Town in Essex, England

Corringham is a town in the borough of Thurrock in Essex, England. It lies immediately east of Stanford-le-Hope, its post town, and Corringham is now classed as part of the Stanford-le-Hope built up area by the Office for National Statistics. It lies about 24 mi east of London (Note: Measured from the town centre to St Paul's Cathedral.) and 3 mi south of Basildon. Corringham lies on a hill overlooking the Thames between Canvey Island and Tilbury Fort. It is 6 mi north-east of Grays, the administrative centre of Thurrock.

Corringham was an ancient parish. It was abolished as a civil parish in 1936 on the creation of Thurrock Urban District, which in turn became the modern borough of Thurrock in 1974. Corringham remains an ecclesiastical parish in the Church of England. St Mary the Virgin Church is the parish church, which originated in the Saxon period from the time of St Cedd in the 7th century.

Corringham was formerly served by the Corringham Light Railway which connected the Kynoch munitions factory with the London, Tilbury and Southend Railway. The small historic heart is one of the seven conservation areas in the borough. The town is located close to the A13.

==History==

=== Early history of Corringham ===
In 1970 excavations took place at the site of the old railway terminus, south of Fobbing Road, revealing the remains of Mesolithic (Middle Stone Age) tools.

=== Saxon period ===
It is likely that where the church stands today, Curra the Tribal Chief of the Saxons came with mercenaries following and replacing Roman soldiers of the 1st and 2nd centuries, who then over the following centuries settled as permanent residents of Corringham.

By the 7th century Corringham would have had a Saxon community, and it is thought that St Cedd, who established Tilbury Monastery in AD 653, established a church here. The last Saxon Lord of Corringham was known as Sigar in 1066, and is mentioned in the Domesday Book of 1086 as holding 1 manor, 4 hides and 10 acres.

===Origin of the name===
The place-name 'Corringham' is first attested in the Domesday Book of 1086, where it appears as Currincham. It appears as Curingeham in the Feet of Fines for 1204. The name means 'the village of Curra's people'.

===Parish church, St Mary the Virgin===
St Mary the Virgin Church is of Saxon origin. Herringbone stonework can be seen on the exterior of both the nave and the chancel. There are other Saxon features inside the church. The tower is also likely to be Saxon.

From the 7th century a wooden structure was erected here where the nave is situated today, this would have been similar in construction to that of Greensted Church near Ongar in Essex, around the 9th century Viking raids on Corringham meant that the church was reinforced by building 3' thick walls around the structure.
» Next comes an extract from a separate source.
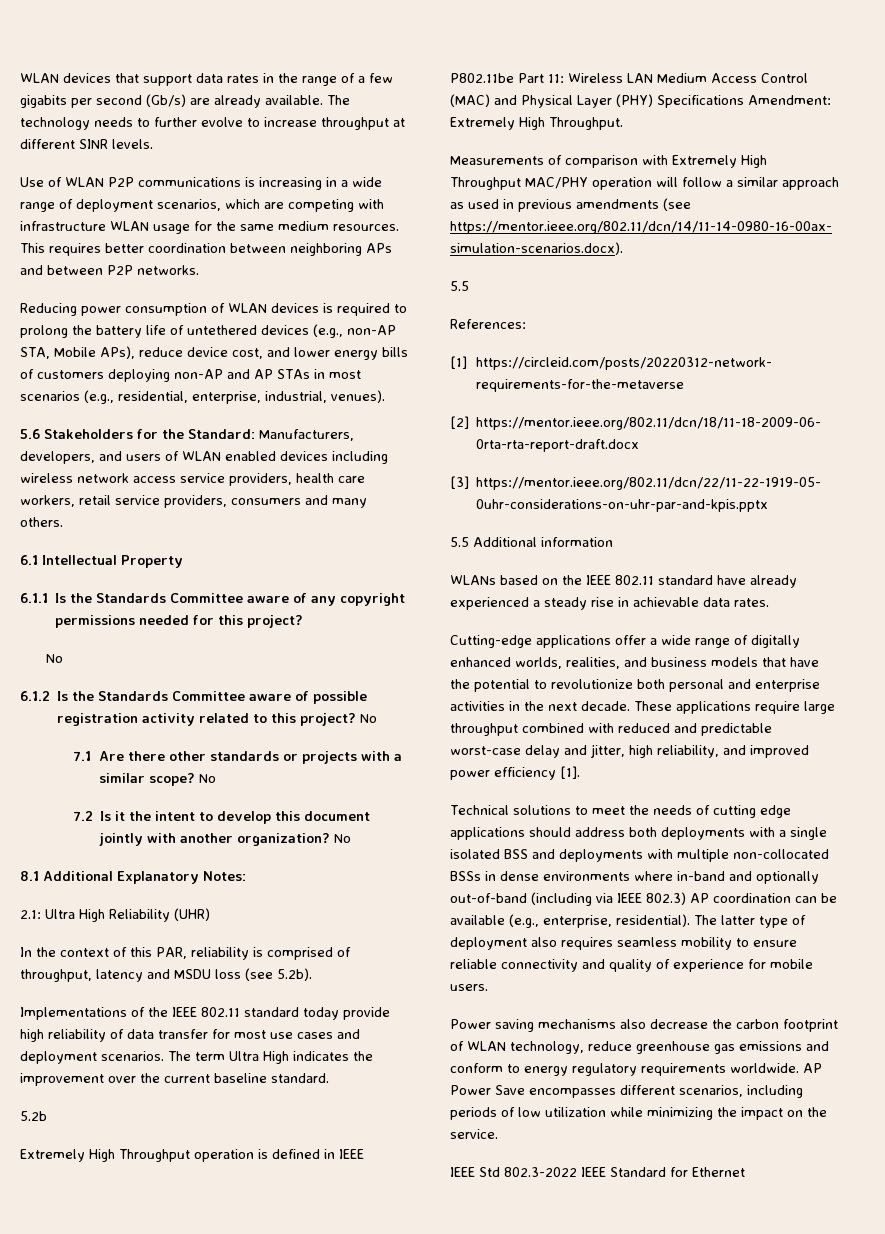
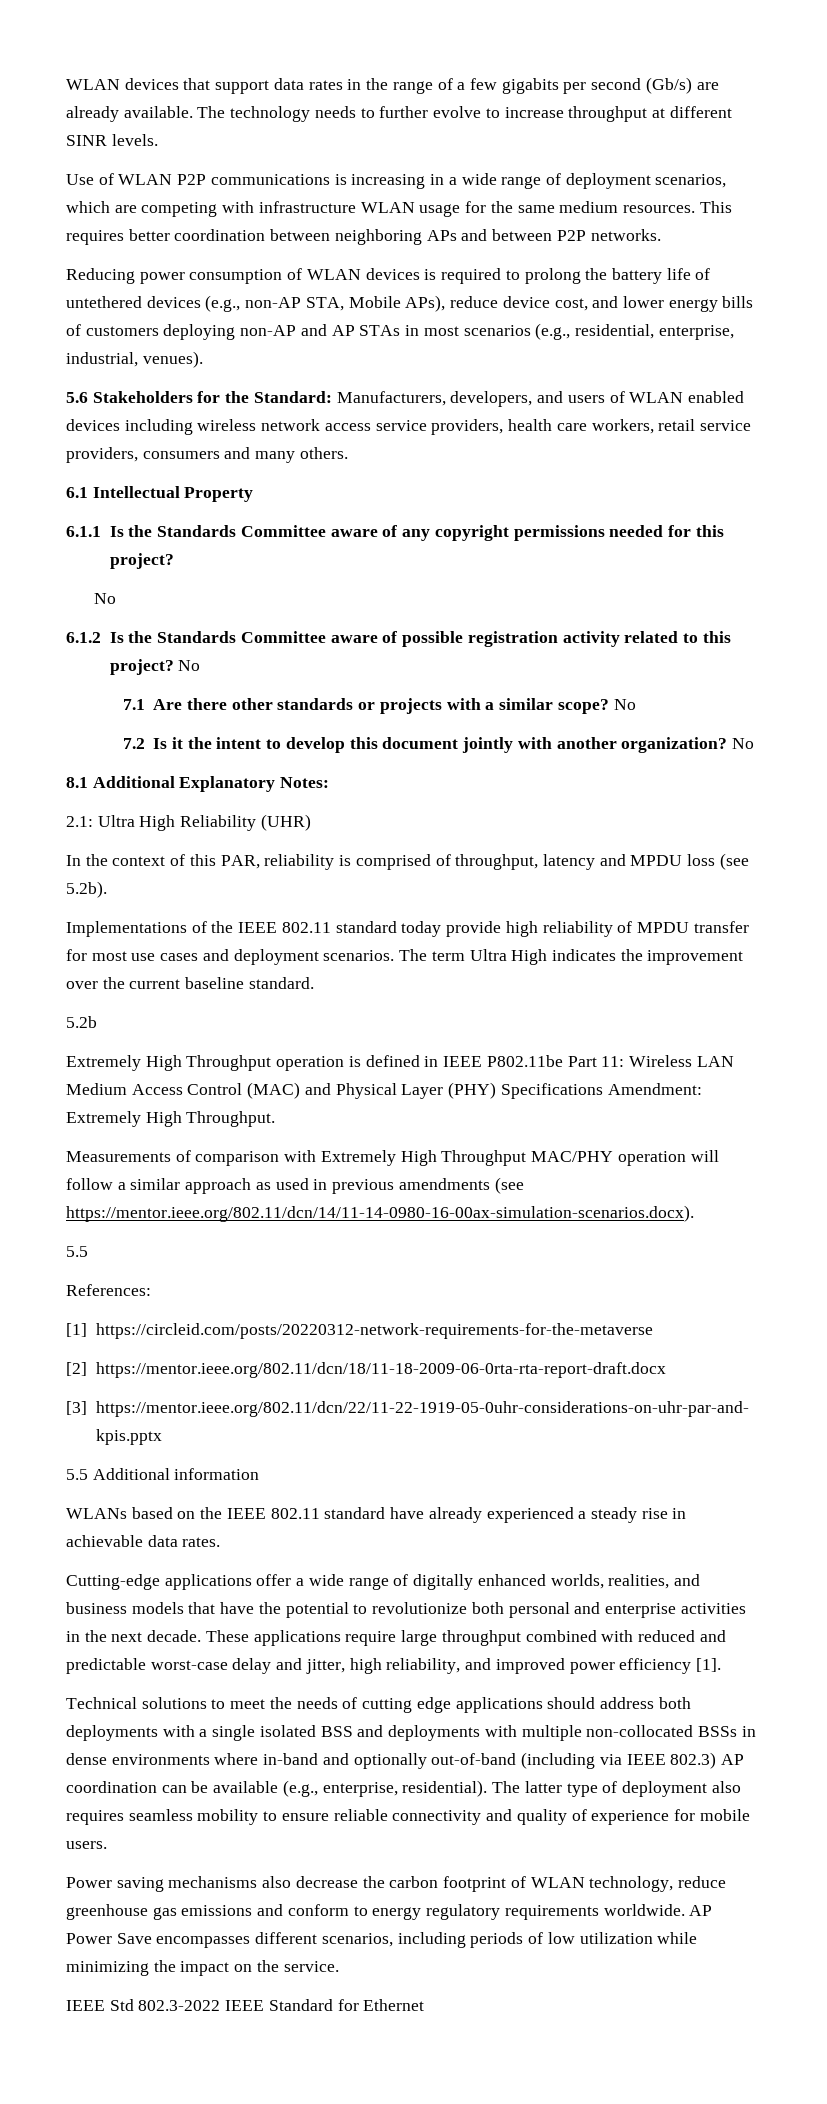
- In the context of this PAR, reliability is comprised of throughput, latency and MSDU loss (see 5.2b).
+ In the context of this PAR, reliability is comprised of throughput, latency and MPDU loss (see 5.2b).
- Implementations of the IEEE 802.11 standard today provide high reliability of data transfer for most use cases and deployment scenarios.
+ Implementations of the IEEE 802.11 standard today provide high reliability of MPDU transfer for most use cases and deployment scenarios.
=== Normans, Bishop Odo, and the Baud family ===
With the Norman invasion of England in 1066, Corringham came under Norman rule, and was owned and administered by Bishop Odo who was bishop of London. The church underwent a building programme around the year 1100, with the west tower being built around this time. Inside St Mary the Virgin Church, at the arched entrance to the west tower, a Norman carving of a Norman complete with moustache can be seen; it is possible this depicts Bishop Odo.
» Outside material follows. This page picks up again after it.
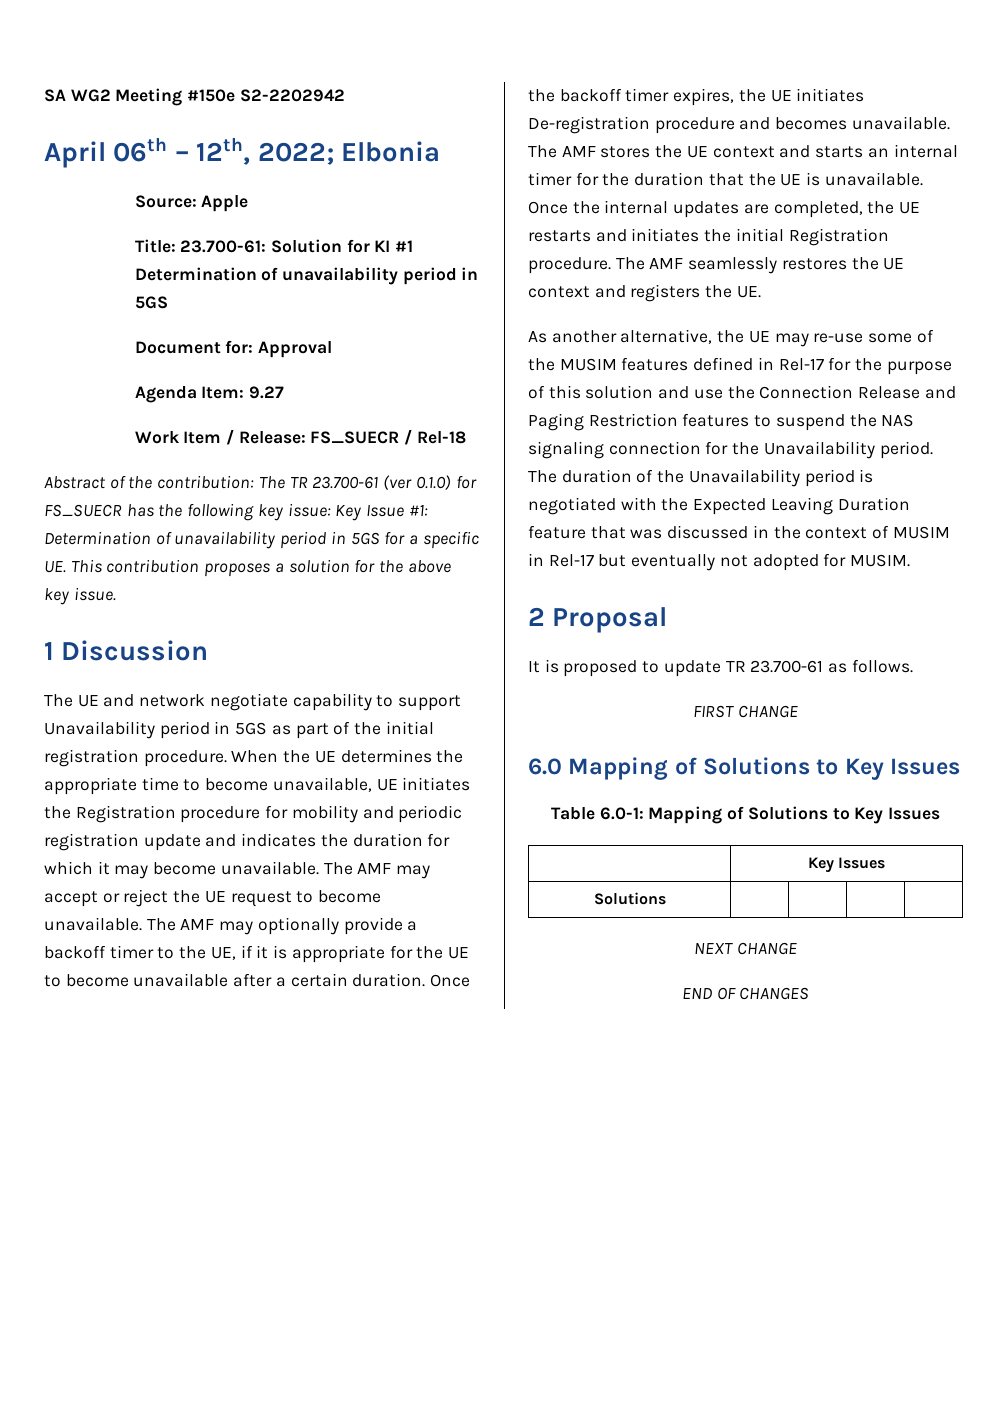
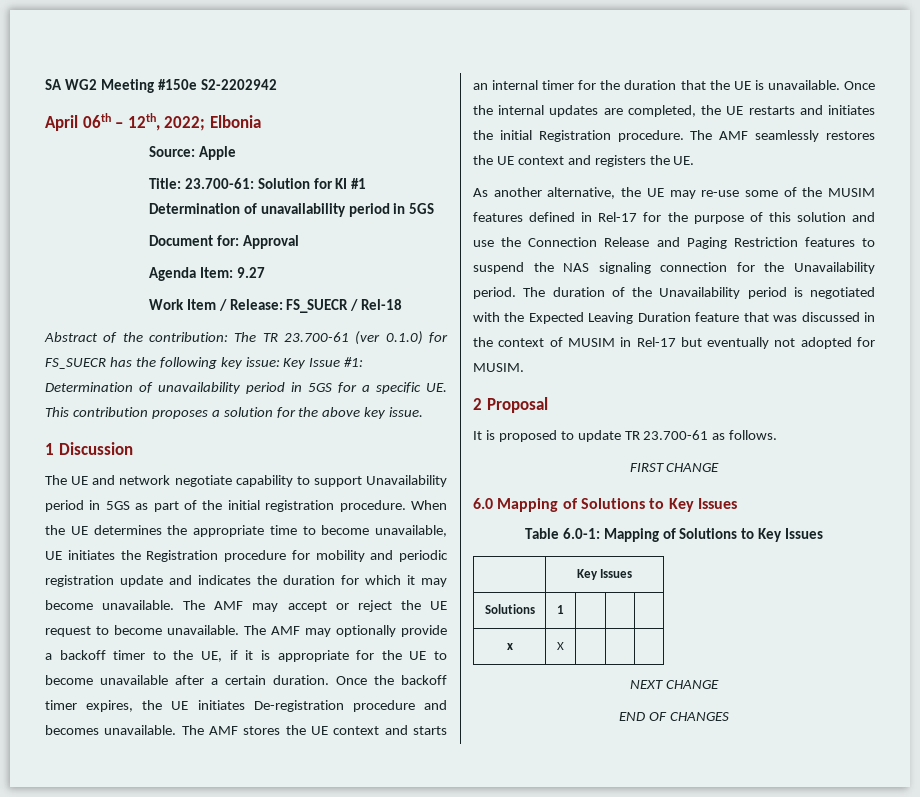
- Solutions | | | |
+ Solutions | 1 | | |
+ x | X | | |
The Baud Family originally from Germany came over with William the Conqueror in 1066, and became landowners in Corringham, mentioned in 1210, soon after gaining hunting rights.
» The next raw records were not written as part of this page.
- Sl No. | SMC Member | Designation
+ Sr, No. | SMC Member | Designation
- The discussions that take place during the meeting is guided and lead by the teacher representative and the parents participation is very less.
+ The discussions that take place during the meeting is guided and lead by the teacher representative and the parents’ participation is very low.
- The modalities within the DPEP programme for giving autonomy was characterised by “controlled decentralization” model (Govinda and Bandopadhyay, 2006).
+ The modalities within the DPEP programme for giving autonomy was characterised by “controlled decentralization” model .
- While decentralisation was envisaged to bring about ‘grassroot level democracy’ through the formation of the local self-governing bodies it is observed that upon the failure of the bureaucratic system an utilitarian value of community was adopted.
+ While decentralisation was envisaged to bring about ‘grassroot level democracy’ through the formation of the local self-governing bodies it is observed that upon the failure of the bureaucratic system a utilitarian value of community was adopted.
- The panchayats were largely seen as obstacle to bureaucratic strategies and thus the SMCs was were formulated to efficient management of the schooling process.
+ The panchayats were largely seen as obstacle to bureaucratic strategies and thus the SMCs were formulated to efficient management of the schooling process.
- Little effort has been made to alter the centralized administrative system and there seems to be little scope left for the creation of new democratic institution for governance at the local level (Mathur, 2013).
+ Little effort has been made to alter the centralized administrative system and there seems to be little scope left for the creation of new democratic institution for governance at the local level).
=== Mariners and smugglers ===
Corringham, being situated in close proximity to the marshes and the Thames, has always had a connection to the movement of goods and shipping. One ancient pathway which still exists passes from the coast, through the cemetery and to the side of the Bull Inn, and then continues on to Hadleigh Castle and South Benfleet.

==Governance==
There is one tier of local government covering Corringham, at unitary authority level: Thurrock Council, based in Grays. Two of Thurrock's wards have Corringham in their names: Corringham and Fobbing, and Stanford East and Corringham Town.

===Administrative history===
Corringham was an ancient parish in the Barstable Hundred of Essex. When elected parish and district councils were established in 1894, Corringham was included in the Orsett Rural District. The civil parish and the rural district were both abolished in 1936. Most of the old parish of Corringham became part of the new Thurrock Urban District, with the exception of a smaller uninhabited part that was transferred instead to Bowers Gifford. At the 1931 census (the last before the abolition of the civil parish), Corringham had a population of 1,897.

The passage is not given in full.